Да, не князь Илюшка, но все ж в палаты царские вхож. А ежели Устинья замуж выйдет, как шепоток по столице ползет… Машку они тогда, оказывается, выгодно замуж выдали.
И подругам — змеюкам подколодным, теперь отвечать можно, как положено. Да, молодежь не стерпела. Ну так… мало кто до свадьбы-то девкой оставался, ей про то ведомо.
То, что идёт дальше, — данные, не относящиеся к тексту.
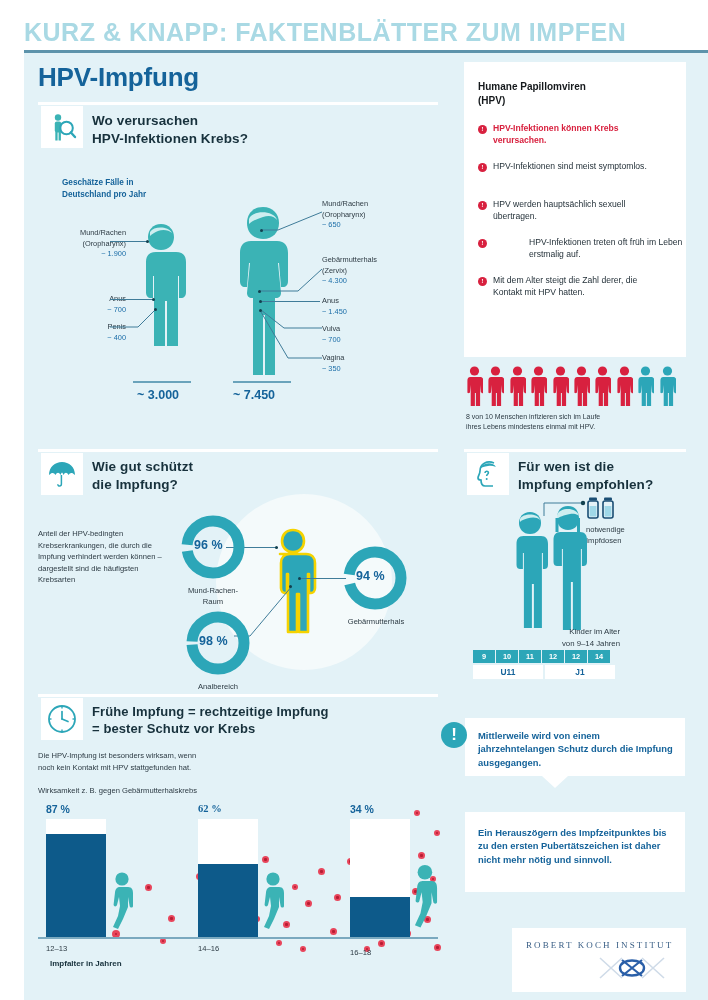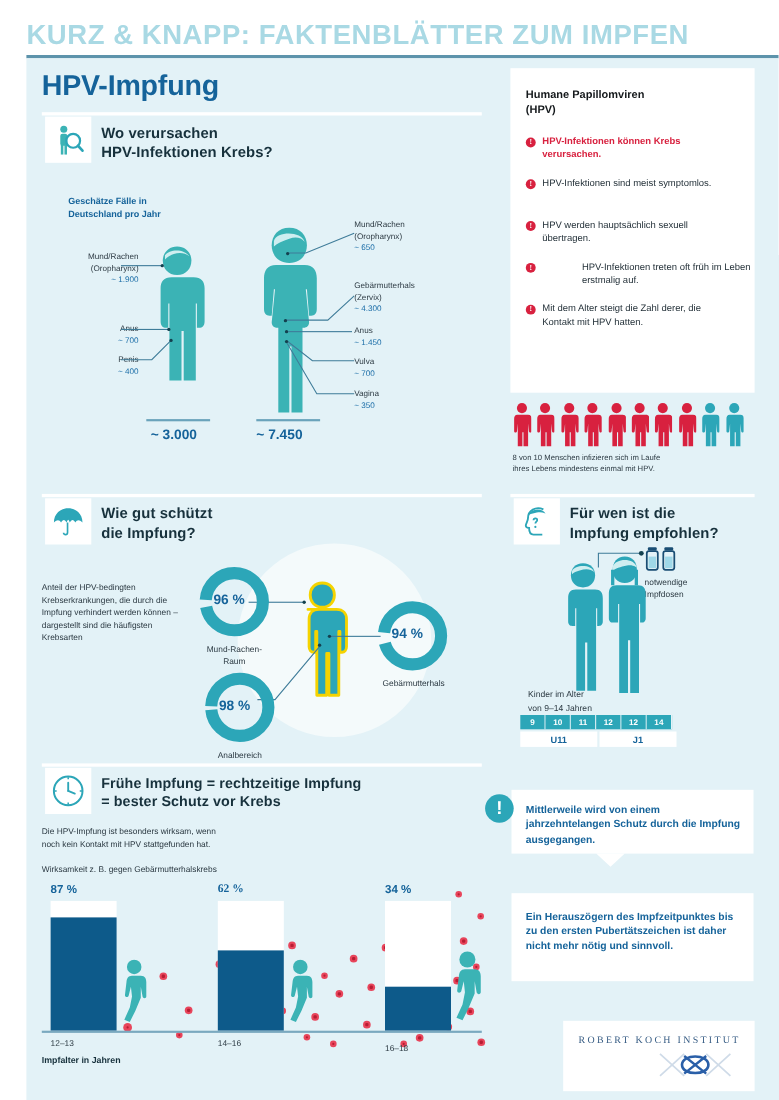--- a/index.html
+++ b/index.html
@@ -42,21 +42,21 @@
 
   .agecell{display:inline-block;width:23px;text-align:center;font-size:7.4px;font-weight:bold;color:#ffffff;
     line-height:13px;background:#2ca6b8;border-right:1px solid #e3f2f7;box-sizing:border-box;}
   .agebox{position:absolute;background:#ffffff;text-align:center;font-size:8.4px;font-weight:bold;color:#15639a;line-height:14px;}
 
   .barval{position:absolute;font-size:10.5px;font-weight:bold;color:#15639a;}
   .barout{position:absolute;background:#ffffff;}
   .barin{position:absolute;background:#0d5a8a;}
   .axis{position:absolute;height:1.5px;background:#7aa9bf;}
   .axlbl{position:absolute;font-size:7.6px;color:#2c3a43;}
-  .axtitle{position:absolute;font-size:8px;font-weight:bold;color:#17313c;}
+  .axtitle{position:absolute;font-size:8px;font-weight:bold;color:#17313c;margin-left:12px;}
   .virus{position:absolute;border-radius:50%;background:#e8455b;}
   .virus i{position:absolute;left:50%;top:50%;width:2.2px;height:2.2px;margin:-1.1px;border-radius:50%;background:#b81d33;}
 
   .callout{position:absolute;background:#ffffff;}
   .callout-txt{position:absolute;font-size:9.4px;font-weight:bold;color:#15639a;line-height:1.42;}
   .excl{position:absolute;width:26px;height:26px;border-radius:50%;background:#2ca6b8;color:#fff;
     font-size:17px;font-weight:bold;text-align:center;line-height:26px;font-family:"Liberation Sans",sans-serif;}
   .notch{position:absolute;width:0;height:0;border-left:13px solid transparent;border-right:13px solid transparent;border-top:12px solid #ffffff;}
 
   .rki{position:absolute;background:#ffffff;}
@@ -325,21 +325,21 @@
     <path d="M11 9 C14 3 29 3 31 10 C28 7 23 7 18 8.6 C15 9.4 12.5 10.5 11 12 Z" fill="#cfeef0"></path>
     <path d="M10 26 h22 c5 0 7 3 7 8 v21 c0 3-2 4-3.5 4 h-1.6 v-16 h-1 v75 h-8 v-44 h-2 v44 h-8 v-75 h-1 v16 H11 c-1.5 0-3.5-1-3.5-4 V34 c0-5 2-8 7-8 Z" fill="#2ca6b8"></path>
   </svg>
   <svg style="position:absolute;left:546px;top:504px;" width="44" height="126" viewBox="0 0 44 126">
     <path d="M22 2 C15 2 11 7 11 14 C11 21 15 26 22 26 C29 26 33 21 33 14 C33 7 29 2 22 2 Z" fill="#2ca6b8"></path>
     <path d="M11 11 C14 3 31 3 33 12 C33 12 30 9 24 10 C18 11 13 13 11 15 Z" fill="#cfeef0"></path>
     <path d="M9.5 14 h3 v14 h-3 Z M31 14 h3 v14 h-3 Z" fill="#2ca6b8"></path>
     <path d="M10 28 h24 c5 0 7 3 7 8 v22 c0 3-2 4-3.5 4 h-1.6 v-17 h-1 v81 h-8 v-48 h-2 v48 h-8 v-81 h-1 v17 H11 c-1.5 0-3.5-1-3.5-4 V36 c0-5 2-8 7-8 Z" fill="#2ca6b8"></path>
   </svg>
 
-  <div class="cap" style="left:480px;top:626px;width:140px;text-align:left;font-size:7.8px;">
+  <div class="cap" style="left:480px;top:626px;width:140px;text-align:right;font-size:7.8px;">
     <span>Kinder im Alter</span><br>
     <span>von 9–14 Jahren</span>
   </div>
 
   <div id="age-row" style="position:absolute;left:473px;top:650px;font-size:0;"><span class="agecell">9</span><span class="agecell">10</span><span class="agecell">11</span><span class="agecell">12</span><span class="agecell">12</span><span class="agecell">14</span></div>
   <div class="agebox" style="left:473px;top:665px;width:70px;">U11</div>
   <div class="agebox" style="left:545px;top:665px;width:70px;">J1</div>
 
   <div class="sect-rule" style="left:38px;top:694px;width:400px;"></div>
   <div class="sect-icon" style="left:41px;top:698px;">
Когда б Машка раньше призналась, раньше б и свадьба была. И внучку признали, все ж за нее душа тоже болела.
Алешка-то Заболоцкий — тот ясно, за что старается. Денег ему Никола предложил.
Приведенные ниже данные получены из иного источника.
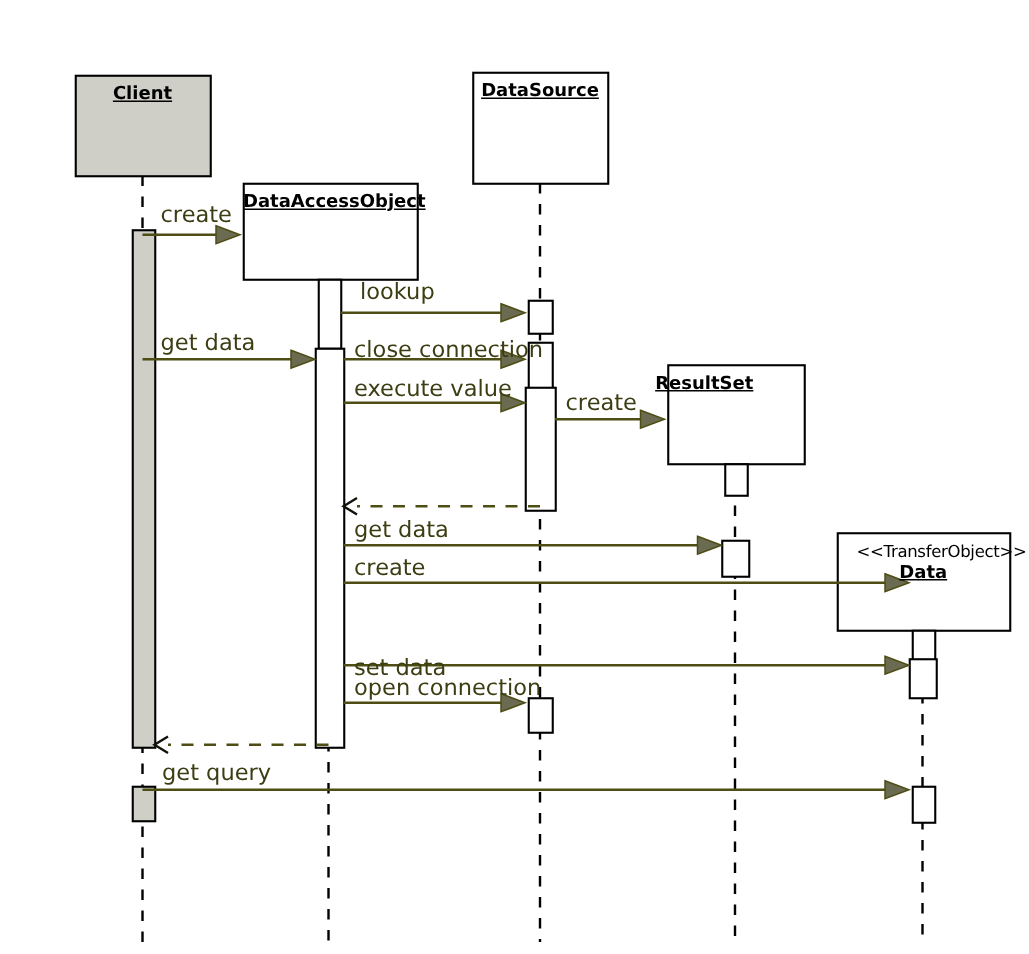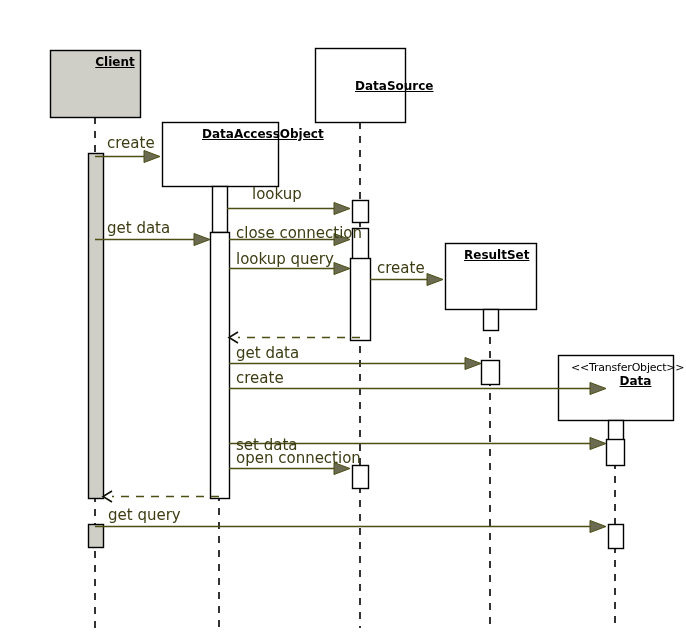--- a/index.html
+++ b/index.html
@@ -3,21 +3,21 @@
 <meta charset="utf-8">
 <style>
   html,body{margin:0;padding:0;background:#ffffff;}
   body{width:686px;height:636px;font-family:"DejaVu Sans",sans-serif;}
   #stage{position:relative;width:686px;height:636px;overflow:hidden;background:#fff;}
   #svg-layer{position:absolute;left:0;top:0;width:686px;height:636px;}
   .lbl{position:absolute;font-family:"DejaVu Sans",sans-serif;font-size:15px;color:#3d3d14;
        white-space:nowrap;line-height:12px;}
   .obj-label{position:absolute;text-align:center;font-family:"DejaVu Sans",sans-serif;
        color:#000;white-space:nowrap;}
-  .obj-name{font-size:12px;font-weight:bold;text-decoration:underline;display:block;padding-left:40px;}
+  .obj-name{font-size:12px;font-weight:bold;text-decoration:underline;display:block;}
   .obj-stereo{font-size:11px;font-weight:normal;display:block;letter-spacing:-0.2px;padding-left:13px;}
 </style>
 </head>
 <body>
 
 <div id="stage">
   <svg id="svg-layer" viewBox="0 0 686 636" xmlns="http://www.w3.org/2000/svg">
       <line x1="95" y1="117" x2="95" y2="628" stroke="#000000" stroke-width="1.6" stroke-dasharray="7 7"></line>
       <line x1="219" y1="186" x2="219" y2="628" stroke="#000000" stroke-width="1.6" stroke-dasharray="7 7"></line>
       <line x1="360" y1="122" x2="360" y2="628" stroke="#000000" stroke-width="1.6" stroke-dasharray="7 7"></line>
@@ -68,35 +68,35 @@
       <line x1="95" y1="526.5" x2="590" y2="526.5" stroke="#4d4d14" stroke-width="1.6" stroke-dasharray="none"></line>
       <polygon points="590,520.5 606,526.5 590,532.5" fill="#6b6b52" stroke="#4d4d14" stroke-width="1"></polygon>
     </svg>
   <div id="text-layer">
       <div class="obj-label" style="left: 50px; width: 90px; top: 55px;">
         <span class="obj-name">Client</span>
       </div>
       <div class="obj-label" style="left: 162px; width: 116px; top: 127px;">
         <span class="obj-name">DataAccessObject</span>
       </div>
-      <div class="obj-label" style="left: 315px; width: 90px; top: 53px; margin-top: 26px;">
+      <div class="obj-label" style="left: 315px; width: 90px; top: 53px;">
         <span class="obj-name">DataSource</span>
       </div>
       <div class="obj-label" style="left: 424px; width: 91px; top: 248px;">
         <span class="obj-name">ResultSet</span>
       </div>
       <div class="obj-label" style="left: 558px; width: 115px; top: 361px;">
         <span class="obj-stereo">&lt;&lt;TransferObject&gt;&gt;</span>
         <span class="obj-name">Data</span>
       </div>
       <div class="lbl" style="left: 107px; top: 137px;">create</div>
-      <div class="lbl" style="left: 252px; top: 188px;">lookup</div>
+      <div class="lbl" style="left: 240px; top: 188px;">lookup</div>
       <div class="lbl" style="left: 107px; top: 222px;">get data</div>
       <div class="lbl" style="left: 236px; top: 227px;">close connection</div>
-      <div class="lbl" style="left: 236px; top: 253px;">lookup query</div>
+      <div class="lbl" style="left: 236px; top: 253px;">execute value</div>
       <div class="lbl" style="left: 377px; top: 262px;">create</div>
       <div class="lbl" style="left: 236px; top: 347px;">get data</div>
       <div class="lbl" style="left: 236px; top: 372px;">create</div>
       <div class="lbl" style="left: 236px; top: 427px; margin-top: 12px;">set data</div>
       <div class="lbl" style="left: 236px; top: 452px;">open connection</div>
       <div class="lbl" style="left: 108px; top: 509px;">get query</div>
     </div>
 </div>
 
 </body></html>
А вот Илья… тот по-разному невесту мог принять. И никто б его не упрекнул, в жене он полный хозяин. И сестра его постаралась. А могла б Машку вконец заесть, беззащитная она, Машка-то…
— Так хорошо же все получилось, боярыня? — Устинья смотрела невинно. — Плохо, что Илюшка до свадьбы не дотерпел, мог бы и посвататься, как положено, да боялся, наверное. Все ж не такие мы богатые, а предки… знатность на хлеб не положишь. Зато теперь у Вареньки все хорошо будет. А как отец дом новый на Ладоге молодым поставит, обещался он, так и вам в радость будет к дочке заглянуть, внуков понянчить? А может, и дочери что хорошее подсказать?
— Сегодня у меня еще одна дочка появилась, когда не оттолкнешь.
— Рада буду, боярыня.
Женщины молча друг друга обняли, Татьяна Устинью по голове погладила, едва не заплакала от счастья тихого.
Хорошо все у молодых?
Вот, пусть так и остается. Пусть ладится. А кто им мешать будет, того хоть боярыня, хоть боярышня с костями сожрут, не помилуют!
* * *
— Пойдем, мин жель, развеемся немного! Сегодня вдова Якобс свой дом для молодежи открыла, вино есть, а какие девочки там будут — восторг!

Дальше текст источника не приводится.